### Work required
Each line below is to be repeated exactly; any picture is to be left out.

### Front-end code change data

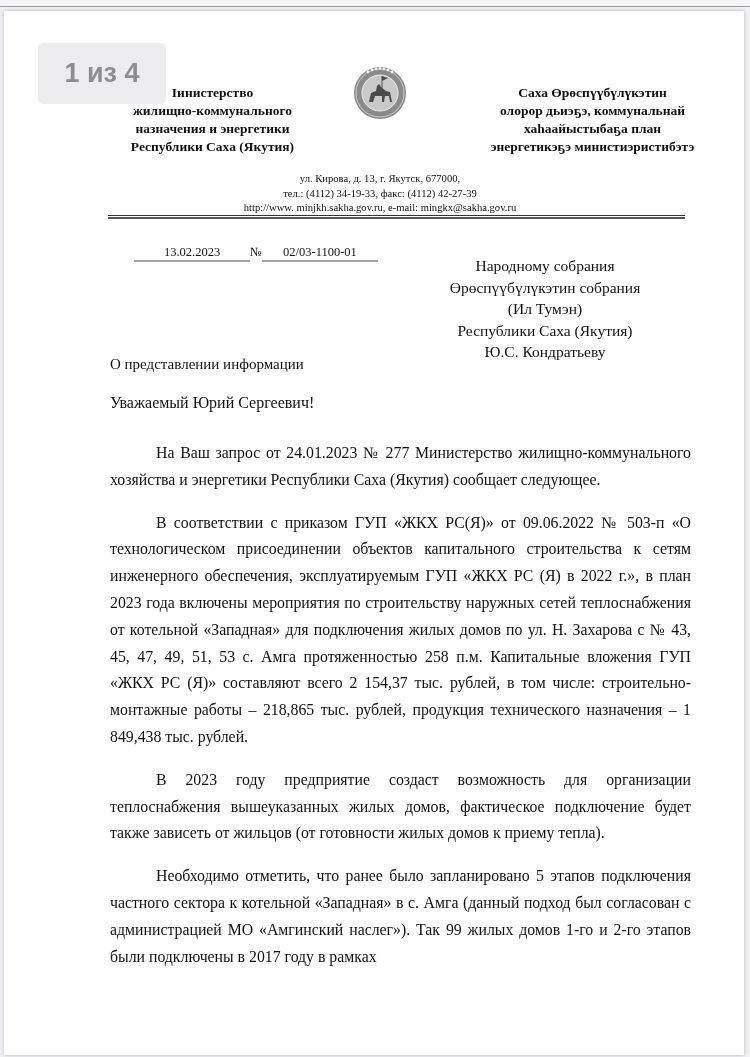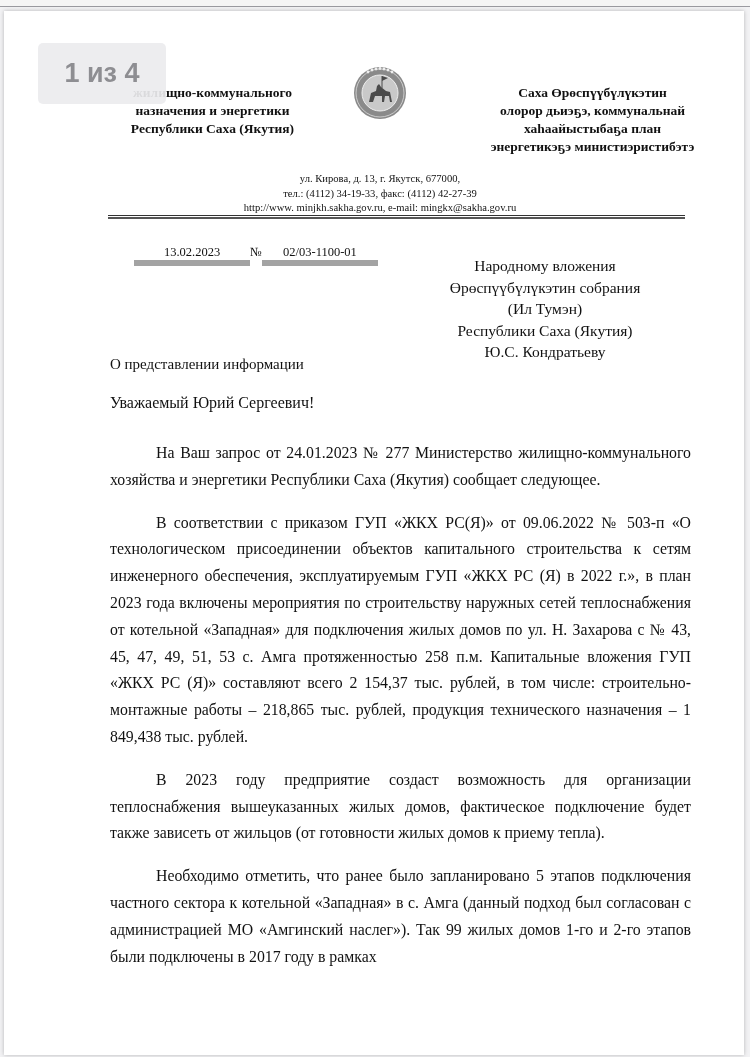--- a/index.html
+++ b/index.html
@@ -78,6 +78,7 @@
 </div>
 
 <div class="hdr-left">
+  <div>Іинистерство</div>
   <div>жилищно-коммунального</div>
   <div>назначения и энергетики</div>
   <div>Республики Саха (Якутия)</div>

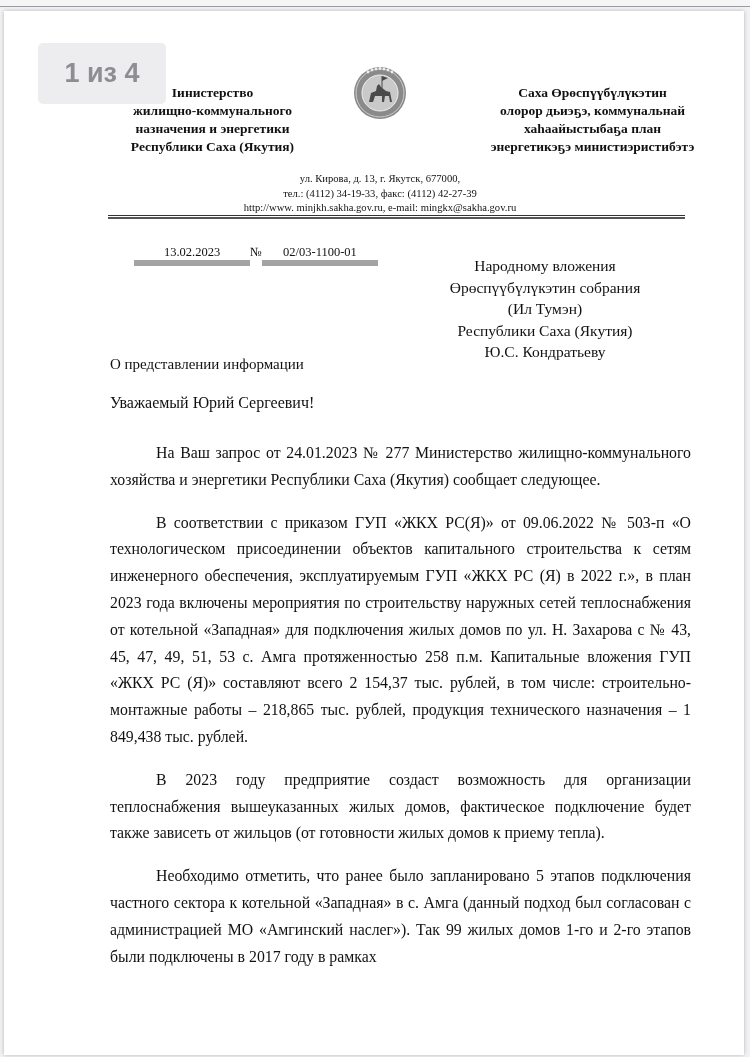--- a/index.html
+++ b/index.html
@@ -47,7 +47,7 @@
     position: absolute; left: 134px; top: 245px; font-size: 12.5px; color: #111;
     white-space: nowrap;
   }
-  .regline .fld { display: inline-block; border-bottom: 6px solid #a3a3a3; text-align: center; }
+  .regline .fld { display: inline-block; border-bottom: 2px solid #a3a3a3; text-align: center; }
   .regline .date { width: 116px; }
   .regline .num { width: 116px; }
   .addressee {

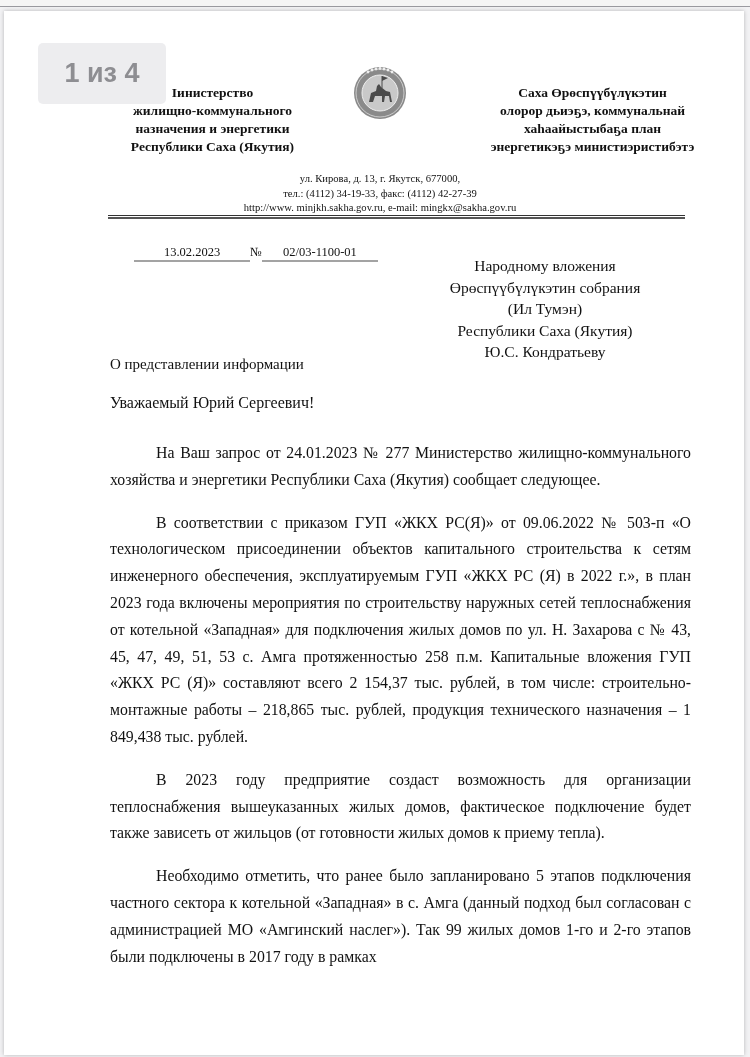--- a/index.html
+++ b/index.html
@@ -125,7 +125,7 @@
 </div>
 
 <div class="addressee">
-  <div>Народному вложения</div>
+  <div>Народному собрания</div>
   <div>Өрөспүүбүлүкэтин собрания</div>
   <div>(Ил Тумэн)</div>
   <div>Республики Саха (Якутия)</div>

### Your response
--- a/index.html
+++ b/index.html
@@ -78,6 +78,7 @@
 </div>
 
 <div class="hdr-left">
+  <div>Іинистерство</div>
   <div>жилищно-коммунального</div>
   <div>назначения и энергетики</div>
   <div>Республики Саха (Якутия)</div>

--- a/index.html
+++ b/index.html
@@ -47,7 +47,7 @@
     position: absolute; left: 134px; top: 245px; font-size: 12.5px; color: #111;
     white-space: nowrap;
   }
-  .regline .fld { display: inline-block; border-bottom: 6px solid #a3a3a3; text-align: center; }
+  .regline .fld { display: inline-block; border-bottom: 2px solid #a3a3a3; text-align: center; }
   .regline .date { width: 116px; }
   .regline .num { width: 116px; }
   .addressee {

--- a/index.html
+++ b/index.html
@@ -125,7 +125,7 @@
 </div>
 
 <div class="addressee">
-  <div>Народному вложения</div>
+  <div>Народному собрания</div>
   <div>Өрөспүүбүлүкэтин собрания</div>
   <div>(Ил Тумэн)</div>
   <div>Республики Саха (Якутия)</div>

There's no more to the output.